0 thoughts on “Of conflicts and critics”

  1. But the Torah contains multiple versions of what appears to be the same event, how could that happen? It’s like saying that the stories about the invasion of Russia from the West came from two different actual events, and that Napoleon and Hitler were not the same person. Or to pick another example, that the short term conquest of France by Germany (1871, 1914, and 1940) happened multiple times.

  2. Ori, what events are you referring to? The one I can think of is in Genesis 1 & 2, where the creation of the universe is described and then the creation of the earth is described. I’ve heard that people believe the two chapters work against each other, but they appear to be normal for ancient storytelling to me. At times, I’ve wondered if the critic is very familiar with ancient literature, like Homer’s works and The Rubaiyat. Overlapping the story line is the way some tales are told.

  3. I think (I’m pretty sure) Ori’s being sarcastic about the critics.

    As for the creation story (stories), they addressed that directly in the Medved interview.

  4. I’m sorry I misread his comment. Looking at it again, I don’t know why I did. Sorry, Ori.

    What did they say about the creation account?

  5. Phil, I wasn’t thinking about the creation account, although that’s also an example. I was thinking about the “patriarch and wife go somewhere, the local king takes the patriarch’s wife, not knowing she is married, and God tells him to give her back” ( http://en.wikipedia.org/wiki/Wife-sister_narratives_in_Genesis ). It occurs three times, with two different kings (Pharaoh and Abimelech) and two different patriarchs (Abraham and Isaac). This is used by followers of the documentary hypothesis to establish that there were multiple versions of the same stories, which then got edited together into one narrative. I was comparing it to well documented history, which includes plenty of events that appear repetitive.

    No problem about not recognizing my sarcasm.
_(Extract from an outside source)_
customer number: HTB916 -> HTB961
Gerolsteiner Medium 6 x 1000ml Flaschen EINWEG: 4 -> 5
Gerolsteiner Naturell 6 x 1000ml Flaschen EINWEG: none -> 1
Sarcasm is a difficult tool, and I sometimes misuse it and get taken seriously. I need to learn how to do it better.

  6. Medved appealed to the tradition (which I believe is a Jewish one) that God created Adam first as a hermaphrodite, and that the creation of Eve in the second account involves Man’s separation into two sexes, naturally drawn to reunite in matrimony. Nice story; I like it. I’m not sure I believe it.

    I always took the first account as a general one, and the second as a more detailed one.
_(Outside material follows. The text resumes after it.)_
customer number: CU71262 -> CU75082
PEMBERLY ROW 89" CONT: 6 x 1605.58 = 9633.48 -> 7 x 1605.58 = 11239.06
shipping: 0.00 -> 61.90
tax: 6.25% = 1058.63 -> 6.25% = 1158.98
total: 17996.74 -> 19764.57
  7. Ori, I don’t know enough about document hypothesis to see stuff like that. That’s crazy to me, but I guess it’s similar to what I have seen of people saying that stories in the Bible are close to pagan myths, so the Bible must have stolen the pagan stories for its own wicked purposes–the Bible being the worst bane of decent people worldwide.
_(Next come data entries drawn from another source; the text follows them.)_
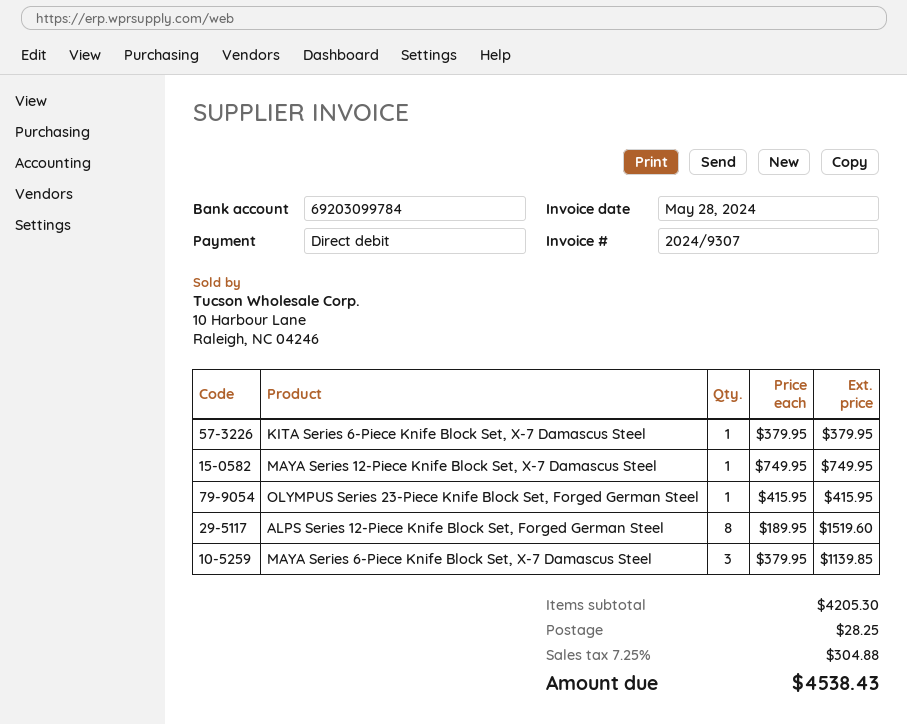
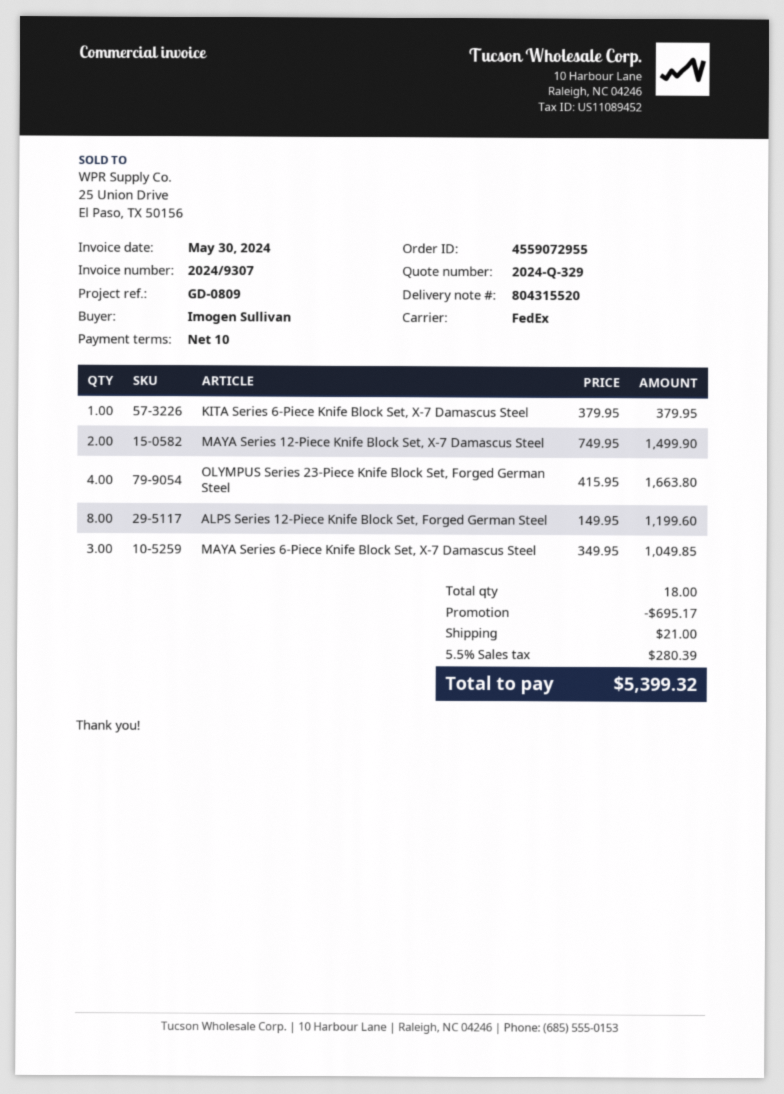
invoice date: 2024-05-28 -> 2024-05-30
MAYA Series 12-Piece Knife Block Set, X-7 Damascus Steel: 1 x 749.95 = 749.95 -> 2 x 749.95 = 1499.90
OLYMPUS Series 23-Piece Knife Block Set, Forged German Steel: 1 x 415.95 = 415.95 -> 4 x 415.95 = 1663.80
ALPS Series 12-Piece Knife Block Set, Forged German Steel: 8 x 189.95 = 1519.60 -> 8 x 149.95 = 1199.60
MAYA Series 6-Piece Knife Block Set, X-7 Damascus Steel: 3 x 379.95 = 1139.85 -> 3 x 349.95 = 1049.85
discount: none -> 695.17
shipping: 28.25 -> 21.00
tax: 7.25% = 304.88 -> 5.5% = 280.39
total: 4538.43 -> 5399.32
    Oh, that reminds me of news I heard this morning.

  8. Phil, what news?

    I had 11 years of Bible study in school. It was an Israeli secular public school, so we studied it as literature rather than binding religion. I learned a lot about the documentary hypothesis.

    Note: There are three separate public school systems in Israel. One is the secular in Hebrew (for non-religious Jews), one is the national-religion in Hebrew (for religious Jews, unless they’re so religious they go independent so the government won’t tell them what to teach their kids), and one for Arabs (in Arabic).

  9. Going to put that book on my list! Being a believer in unity of the Torah (and Isaiah and other books which JEDPers rip to shreds), I am anxious for current scholarship defending the traditional reading.

    One of the biggest problems with so-called “redaction critics” is they get so caught up in when each piece was inserted that they miss the whole point of the narrative. Of course, if their point is to ignore the point, then they hit the nail on the head.

  10. Lars, I dare not feud with you, even in jest, for fear that some person might make the mistake of thinking that I REALLY don’t like you or your work when the exact reverse is true. I am practically a Lars Walker groupie. I could not STAND to have anyone believe I could be so dense as not to celebrate the entire L. Walker catalog.